Meclis K-adını Arıyor - Mustafa Balbay
İlk günlük yazı yazmaya başladığım 1993 yılından bu yana, Türkiye Büyük
Millet Meclisi’nin önemine ayrı bir vurgu yapma gereği duyduğumda şu sözü sıklıkla kullandım:
En kötü Meclis bile kapalı bir Meclis’ten iyidir.
TBMM’nin açılış yıldönümünde bu sözü bir kez daha anımsatmış olalım.
Parlamenter sistemin doğuşunun kısa-basit öyküsü şudur:
İngiltere’de kral, gücü eline geçiren her densiz yönetici gibi halktan toplanan vergilerden oluşan hazineyi istediği şekilde, istediği yerde kullanıyordu.
Bir vergi arttırımı sonrasında halk arasında homurtular başladı. Halk kimi önde gelen temsilcileri aracılığıyla krala haber saldı:
“Bizden topladığın paraları nereye harcadığını bilmek istiyoruz.”
Kral bu isteğe karşı çıktı, “Ne hadlerine” dedi, “bu memleket benim. Benim milletim bana vergi verir, ben de istediğim gibi kullanırım.”
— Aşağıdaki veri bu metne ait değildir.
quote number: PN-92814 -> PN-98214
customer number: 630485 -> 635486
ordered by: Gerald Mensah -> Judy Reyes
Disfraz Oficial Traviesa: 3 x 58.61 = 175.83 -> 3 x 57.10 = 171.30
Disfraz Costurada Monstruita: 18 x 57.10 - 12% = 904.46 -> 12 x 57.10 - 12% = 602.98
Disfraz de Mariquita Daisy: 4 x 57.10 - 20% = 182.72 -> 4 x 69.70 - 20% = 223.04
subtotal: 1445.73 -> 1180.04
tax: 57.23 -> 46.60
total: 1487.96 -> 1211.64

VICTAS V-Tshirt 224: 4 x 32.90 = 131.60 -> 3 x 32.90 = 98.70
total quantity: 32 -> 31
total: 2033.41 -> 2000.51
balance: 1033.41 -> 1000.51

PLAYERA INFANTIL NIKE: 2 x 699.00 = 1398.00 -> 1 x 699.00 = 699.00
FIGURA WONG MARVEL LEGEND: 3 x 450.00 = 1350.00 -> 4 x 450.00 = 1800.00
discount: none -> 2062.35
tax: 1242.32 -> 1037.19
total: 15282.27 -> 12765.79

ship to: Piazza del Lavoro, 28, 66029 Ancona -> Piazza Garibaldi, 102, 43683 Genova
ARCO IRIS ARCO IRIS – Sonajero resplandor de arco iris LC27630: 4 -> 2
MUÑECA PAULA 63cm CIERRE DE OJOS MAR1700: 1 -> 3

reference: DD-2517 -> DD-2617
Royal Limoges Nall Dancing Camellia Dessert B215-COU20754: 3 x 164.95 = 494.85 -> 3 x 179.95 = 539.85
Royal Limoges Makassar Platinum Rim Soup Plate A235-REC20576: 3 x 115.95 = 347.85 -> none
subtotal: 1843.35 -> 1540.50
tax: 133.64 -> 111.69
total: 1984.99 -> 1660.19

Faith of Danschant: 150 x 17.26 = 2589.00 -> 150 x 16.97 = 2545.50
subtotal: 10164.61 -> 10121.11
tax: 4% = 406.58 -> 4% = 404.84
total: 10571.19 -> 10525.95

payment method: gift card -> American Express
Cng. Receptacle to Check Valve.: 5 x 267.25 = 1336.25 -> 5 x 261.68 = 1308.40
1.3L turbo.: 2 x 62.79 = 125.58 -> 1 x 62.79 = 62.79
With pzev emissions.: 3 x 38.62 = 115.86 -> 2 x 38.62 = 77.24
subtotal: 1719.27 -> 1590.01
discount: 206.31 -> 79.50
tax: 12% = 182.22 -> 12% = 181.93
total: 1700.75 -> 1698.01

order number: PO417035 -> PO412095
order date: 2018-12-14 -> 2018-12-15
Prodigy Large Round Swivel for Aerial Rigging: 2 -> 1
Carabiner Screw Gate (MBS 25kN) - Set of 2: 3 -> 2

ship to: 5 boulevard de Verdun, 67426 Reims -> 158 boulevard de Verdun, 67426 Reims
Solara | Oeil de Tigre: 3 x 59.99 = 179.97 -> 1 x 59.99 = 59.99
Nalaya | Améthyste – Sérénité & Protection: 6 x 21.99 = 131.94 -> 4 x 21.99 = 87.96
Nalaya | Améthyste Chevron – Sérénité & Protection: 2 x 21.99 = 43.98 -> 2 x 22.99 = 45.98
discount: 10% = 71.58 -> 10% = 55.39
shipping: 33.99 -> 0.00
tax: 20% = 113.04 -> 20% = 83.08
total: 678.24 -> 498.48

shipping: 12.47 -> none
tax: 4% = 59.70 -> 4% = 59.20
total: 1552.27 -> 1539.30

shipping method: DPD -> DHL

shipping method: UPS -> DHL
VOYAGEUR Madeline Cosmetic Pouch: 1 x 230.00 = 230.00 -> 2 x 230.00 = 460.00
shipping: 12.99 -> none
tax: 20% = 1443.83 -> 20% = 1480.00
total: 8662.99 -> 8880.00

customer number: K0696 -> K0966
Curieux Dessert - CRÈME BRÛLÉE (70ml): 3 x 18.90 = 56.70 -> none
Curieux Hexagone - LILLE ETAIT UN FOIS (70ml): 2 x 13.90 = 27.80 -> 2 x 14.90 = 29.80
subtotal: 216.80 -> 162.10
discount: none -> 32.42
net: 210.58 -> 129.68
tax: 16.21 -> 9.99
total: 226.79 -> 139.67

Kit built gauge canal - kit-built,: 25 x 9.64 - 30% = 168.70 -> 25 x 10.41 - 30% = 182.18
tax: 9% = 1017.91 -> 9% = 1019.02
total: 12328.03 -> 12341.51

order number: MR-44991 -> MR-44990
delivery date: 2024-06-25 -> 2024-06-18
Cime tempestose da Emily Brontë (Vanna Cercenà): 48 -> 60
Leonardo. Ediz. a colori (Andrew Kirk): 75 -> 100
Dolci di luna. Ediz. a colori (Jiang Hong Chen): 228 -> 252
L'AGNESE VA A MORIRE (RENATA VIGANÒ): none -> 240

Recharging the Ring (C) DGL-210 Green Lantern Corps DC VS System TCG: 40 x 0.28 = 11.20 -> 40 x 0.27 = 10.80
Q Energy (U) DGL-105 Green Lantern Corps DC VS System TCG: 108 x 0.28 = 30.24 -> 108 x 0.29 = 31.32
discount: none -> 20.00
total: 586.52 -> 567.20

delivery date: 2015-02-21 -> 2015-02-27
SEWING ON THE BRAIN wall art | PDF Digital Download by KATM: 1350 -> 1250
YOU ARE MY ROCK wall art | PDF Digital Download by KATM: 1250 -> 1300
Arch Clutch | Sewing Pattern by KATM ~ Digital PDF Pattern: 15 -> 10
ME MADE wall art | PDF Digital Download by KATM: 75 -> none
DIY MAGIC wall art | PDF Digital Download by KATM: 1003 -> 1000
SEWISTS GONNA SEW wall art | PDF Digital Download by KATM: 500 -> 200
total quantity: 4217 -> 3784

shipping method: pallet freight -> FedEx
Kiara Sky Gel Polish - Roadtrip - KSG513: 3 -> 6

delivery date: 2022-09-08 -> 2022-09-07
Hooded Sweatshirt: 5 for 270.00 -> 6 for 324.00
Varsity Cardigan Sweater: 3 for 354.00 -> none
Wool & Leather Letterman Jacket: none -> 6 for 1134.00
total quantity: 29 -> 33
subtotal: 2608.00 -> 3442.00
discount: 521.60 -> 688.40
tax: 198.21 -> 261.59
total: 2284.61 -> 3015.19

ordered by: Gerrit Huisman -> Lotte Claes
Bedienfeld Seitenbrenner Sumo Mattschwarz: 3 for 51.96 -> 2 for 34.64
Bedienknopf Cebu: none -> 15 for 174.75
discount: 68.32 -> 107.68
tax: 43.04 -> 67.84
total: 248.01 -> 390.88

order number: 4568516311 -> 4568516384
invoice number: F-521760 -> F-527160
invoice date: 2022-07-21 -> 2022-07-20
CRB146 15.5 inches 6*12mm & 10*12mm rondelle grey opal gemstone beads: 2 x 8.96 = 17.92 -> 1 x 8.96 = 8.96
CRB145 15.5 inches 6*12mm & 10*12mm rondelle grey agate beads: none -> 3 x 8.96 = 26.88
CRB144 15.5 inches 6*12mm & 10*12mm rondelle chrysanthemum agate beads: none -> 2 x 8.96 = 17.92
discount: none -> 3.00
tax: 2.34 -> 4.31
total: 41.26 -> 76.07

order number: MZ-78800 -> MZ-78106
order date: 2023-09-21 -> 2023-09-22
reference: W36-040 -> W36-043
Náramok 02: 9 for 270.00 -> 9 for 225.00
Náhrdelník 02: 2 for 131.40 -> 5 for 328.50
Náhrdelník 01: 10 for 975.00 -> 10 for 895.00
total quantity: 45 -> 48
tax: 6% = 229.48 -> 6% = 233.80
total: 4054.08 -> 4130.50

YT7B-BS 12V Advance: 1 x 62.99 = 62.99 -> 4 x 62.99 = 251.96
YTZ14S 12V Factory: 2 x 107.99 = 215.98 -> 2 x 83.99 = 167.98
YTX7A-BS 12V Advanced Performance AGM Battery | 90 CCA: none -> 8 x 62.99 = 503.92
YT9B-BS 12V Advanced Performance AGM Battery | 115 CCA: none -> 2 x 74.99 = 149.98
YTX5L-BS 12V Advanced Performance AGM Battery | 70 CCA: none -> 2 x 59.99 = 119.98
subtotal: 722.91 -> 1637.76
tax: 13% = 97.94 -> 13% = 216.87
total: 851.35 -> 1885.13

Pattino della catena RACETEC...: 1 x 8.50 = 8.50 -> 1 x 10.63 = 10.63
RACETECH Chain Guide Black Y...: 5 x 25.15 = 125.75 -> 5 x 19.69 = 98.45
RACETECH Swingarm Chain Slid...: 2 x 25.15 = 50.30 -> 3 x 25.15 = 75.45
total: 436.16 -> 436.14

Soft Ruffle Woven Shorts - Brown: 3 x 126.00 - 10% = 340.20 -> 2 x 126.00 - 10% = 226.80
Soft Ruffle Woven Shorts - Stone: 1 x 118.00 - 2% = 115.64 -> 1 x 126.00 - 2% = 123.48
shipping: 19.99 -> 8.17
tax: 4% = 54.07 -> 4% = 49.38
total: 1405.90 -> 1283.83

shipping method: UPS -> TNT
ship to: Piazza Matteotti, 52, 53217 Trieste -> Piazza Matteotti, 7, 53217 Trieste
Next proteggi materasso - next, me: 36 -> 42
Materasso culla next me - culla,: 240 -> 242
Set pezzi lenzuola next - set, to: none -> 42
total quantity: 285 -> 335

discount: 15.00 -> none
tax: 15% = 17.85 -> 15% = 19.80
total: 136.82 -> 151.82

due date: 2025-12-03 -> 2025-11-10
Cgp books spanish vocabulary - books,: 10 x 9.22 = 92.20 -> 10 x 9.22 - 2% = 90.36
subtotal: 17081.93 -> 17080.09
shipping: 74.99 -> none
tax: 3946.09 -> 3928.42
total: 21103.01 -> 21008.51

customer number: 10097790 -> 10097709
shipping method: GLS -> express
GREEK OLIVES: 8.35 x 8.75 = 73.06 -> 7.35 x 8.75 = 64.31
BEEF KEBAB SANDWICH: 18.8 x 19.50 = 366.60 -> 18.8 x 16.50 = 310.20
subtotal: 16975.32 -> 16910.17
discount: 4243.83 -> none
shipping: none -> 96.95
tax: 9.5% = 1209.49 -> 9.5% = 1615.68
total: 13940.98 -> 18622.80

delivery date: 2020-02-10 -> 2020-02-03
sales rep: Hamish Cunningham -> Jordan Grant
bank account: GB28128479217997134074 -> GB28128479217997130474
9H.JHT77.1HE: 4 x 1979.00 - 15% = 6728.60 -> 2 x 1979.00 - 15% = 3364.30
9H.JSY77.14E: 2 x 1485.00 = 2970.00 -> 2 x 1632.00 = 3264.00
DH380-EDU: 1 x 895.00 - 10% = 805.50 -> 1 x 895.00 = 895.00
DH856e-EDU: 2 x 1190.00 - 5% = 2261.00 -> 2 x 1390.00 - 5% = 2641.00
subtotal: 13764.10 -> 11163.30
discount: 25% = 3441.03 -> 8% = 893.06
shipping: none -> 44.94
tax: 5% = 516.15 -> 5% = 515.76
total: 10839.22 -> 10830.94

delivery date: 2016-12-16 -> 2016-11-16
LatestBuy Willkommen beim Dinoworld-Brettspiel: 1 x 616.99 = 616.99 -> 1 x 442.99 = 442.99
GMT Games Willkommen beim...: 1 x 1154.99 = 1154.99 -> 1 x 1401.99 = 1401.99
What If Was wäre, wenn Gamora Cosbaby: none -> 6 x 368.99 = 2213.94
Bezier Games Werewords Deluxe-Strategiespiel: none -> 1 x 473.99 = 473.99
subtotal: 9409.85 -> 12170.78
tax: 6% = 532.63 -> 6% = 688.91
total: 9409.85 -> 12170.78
Uzun süren mücadelelerin ardından kral, harcamaların denetimini kabul etmek zorunda kaldı. Böylece “bütçe” kavramı doğdu. Onu denetlemek için insanlar seçildi. İşte o denetim ortamından parlamento oluştu.
***
Türkiye’de Meclis bu denetim işlevini yerine getirebiliyor mu?
Ne yazık ki getiremediği gibi tam tersi bir işlev üstleniyor. Adeta denetleme değil, denetlememe mekanizması haline getirilmiş durumda.
Parlamentonun en temel işlevi olan kanun çıkarma yetkisini hükümete devretmesinin başka bir anlamı olabilir mi?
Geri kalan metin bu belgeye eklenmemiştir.